No. 50 Squadron (RAF) From Defence to Attack

Normal 310px avro lancaster 298

About This Unit

Big thumb 50

Source - Wikepedia

No. 50 Squadron RAF is included on this site as one of the many RAF Squadrons to which RAAF personnel were assigned and in which they served and died during WW2 under the Empire AirTraining Scheme.

World War I

No. 50 Squadron of the Royal Flying Corps founded at Dover on 15 May 1916. It was equipped with a mixture of aircraft in the home defence role, having flights based at various airfields around Kent.  By October 1918, it was operating Sopwith Camels as night fighters. It disbanded on 13 June 1919.  The last CO of the squadron before it disbanded was Major Arthur Harris later to become Air Officer Commanding-in-Chief of RAF Bomber Command during the Second World War.

Reformation and World War II

No. 50 Squadron reformed at RAF Waddington on 3 May 1937, equipped with Hawker Hind biplane light bombers. It started to convert to the Handley Page Hampden monoplane medium bomber in December 1938 and was still equipped with Hampdens when the Second World War broke out, forming part of 5 Group, Bomber Command.  It flew its first bombing raid on 19 March 1940 against the seaplane base at Hörnum on the island of Sylt.

On 12 April 1940, in attempt to attack German warships off Kristiansand returning from the German invasion of Norway, 50 Squadron took part in what was the largest British air raid of the war so far, with a total of 83 RAF bombers attempting to attack the German fleet. When 12 Hampdens of 50 and 44 Squadron spotted a German warship and attempted to attack, they lost 6 of their number to beam attacks by German fighters.  With 13 officers and men from 50 Squadron dead or missing daylight attacks with Hampdens were abandoned.
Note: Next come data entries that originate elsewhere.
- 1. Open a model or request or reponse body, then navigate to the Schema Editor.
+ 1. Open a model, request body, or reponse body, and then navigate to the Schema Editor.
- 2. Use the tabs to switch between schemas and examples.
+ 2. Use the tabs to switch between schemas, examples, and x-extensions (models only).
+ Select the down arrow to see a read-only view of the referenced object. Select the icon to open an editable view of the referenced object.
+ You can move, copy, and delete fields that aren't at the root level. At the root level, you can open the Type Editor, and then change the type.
50 Squadron continued operations by night, taking part in the RAF's strategic bombing offensive against the Germans through the remainder of 1940 and 1941. It re-equipped with Avro Manchesters from April 1942.

The Manchester was disappointing, however, with unreliable engines and had a lower ceiling than the Hampden it replaced.  Despite these problems, 50 Squadron continued in operations, contributing 17 Manchesters to Operation Milliennium the "1,000 bomber" raid against Cologne on 30/31 May 1942. It lost two aircraft that night, one of which piloted by Flying Officer Leslie Thomas Manser who was posthumously awarded the Victoria Cross for pressing on with the attack after his aircraft was heavily damaged, and when a crash became inevitable, sacrificing his own life by remaining at the controls to allow the rest of his crew to parachute to safety.
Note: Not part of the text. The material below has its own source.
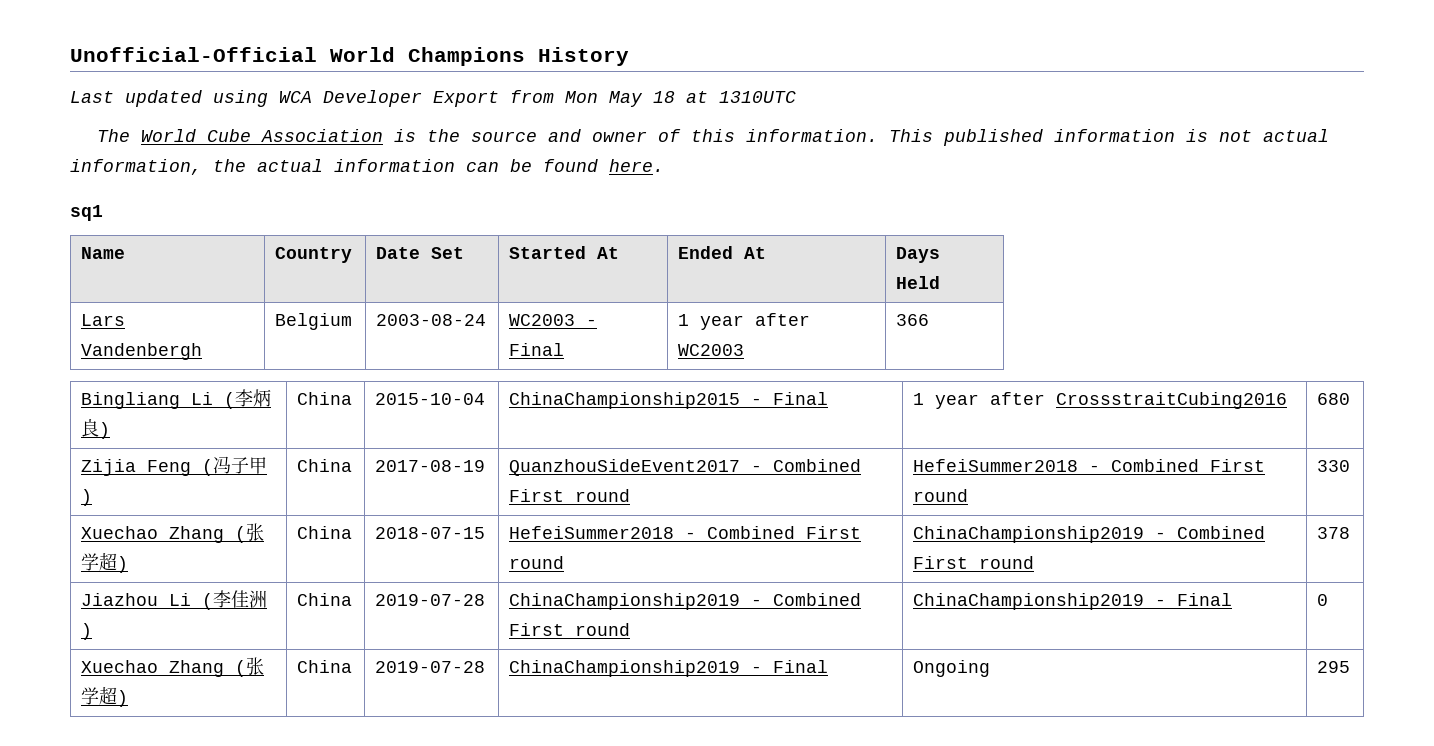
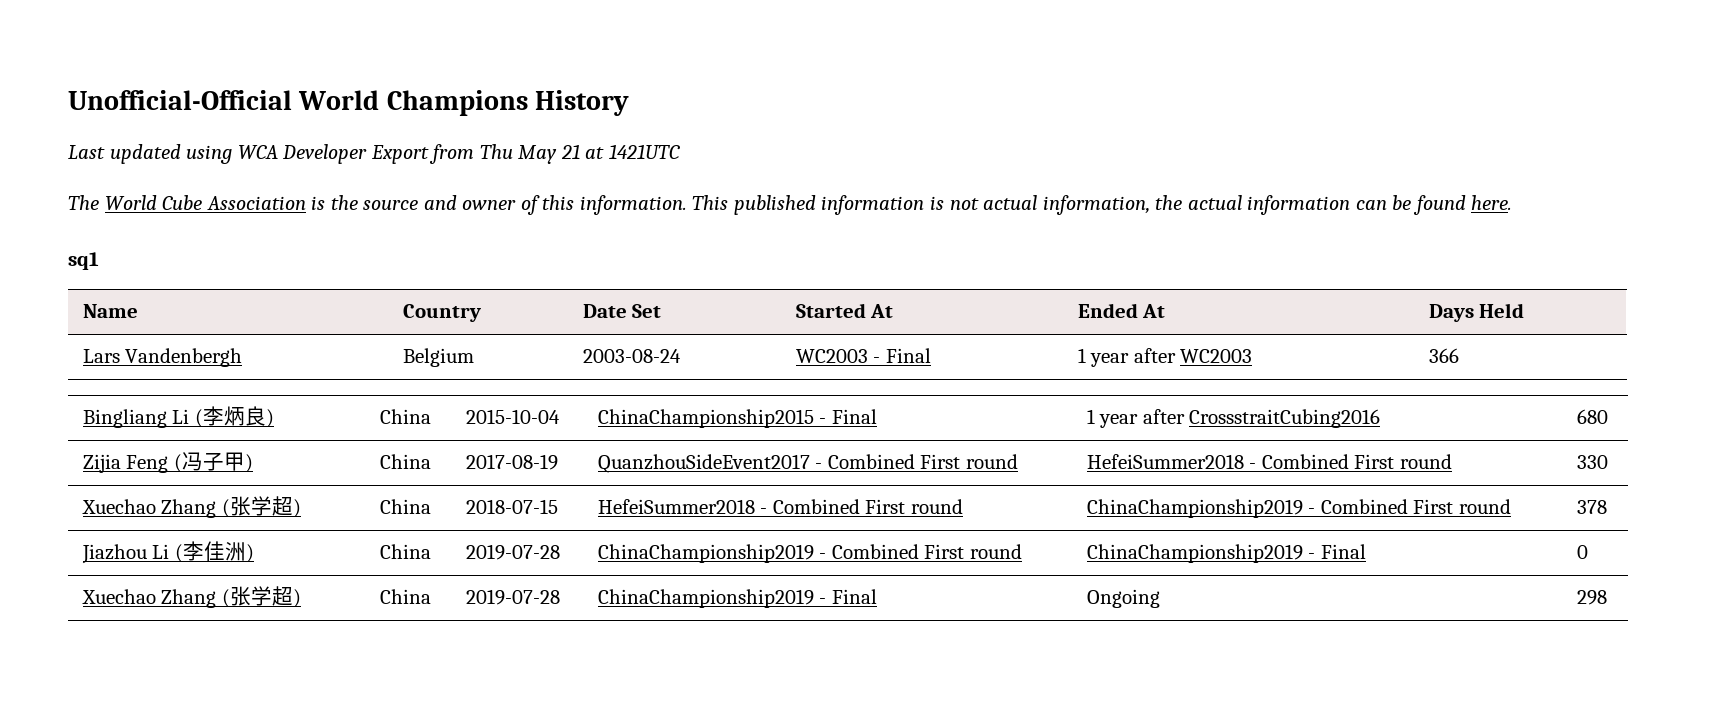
- Last updated using WCA Developer Export from Mon May 18 at 1310UTC
+ Last updated using WCA Developer Export from Thu May 21 at 1421UTC
- Xuechao Zhang (张学超) | China | 2019-07-28 | ChinaChampionship2019 - Final | Ongoing | 295
+ Xuechao Zhang (张学超) | China | 2019-07-28 | ChinaChampionship2019 - Final | Ongoing | 298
The Squadron soon re-equipped with the four-engined Avro Lancaster, which it used for the rest of the war against German targets, flying its last mission of the war against an Oil Refinery at Vallø in Norway on 25/26 April 1945.

The squadron flew 7,135 sorties during the war with a loss of 176 aircraft.  It replaced its Lancasters with Avro Lincolns in 1946, disbanding at Waddington on 31 January 1951.

Post War

No 50 Squadron re-formed at RAF Binbrook on 15 August 1952, equipped with the English Electric Canberra light jet bomber. It moved to RAF Upwood in January 1956, disbanding on 1 October 1959.[1]

The squadron reformed again at RAF Waddington on 1 August 1962 equipped with the Avro Vulcan V bomber, using ex-617 Squadron aircraft made surplus after 617 Squadron re-equipped with Vulcan B.2s. It received Vulcan B.2s in December 1966, and was still operating them when the Falklands War broke out in April 1982, with two Vulcan crews from 50 Squadron selected for Operation Black Buck missions, bombing Port Stanley airfield in an epic round trip flight staging through the Azores.

The Falklands War, and the continuing need to maintain supply flights to the South Atlantic after the end of the war, resulted in a shortage of air-to-air refuelling tankers, and it was decided to convert six Vulcans to single point tankers, the first conversion flying on 18 June 1982 and entering service on 23 June. No. 50 Squadron was selected as the operator of the tankers, serving as the last unit to operate the Vulcan until disbanding on 31 March 1984.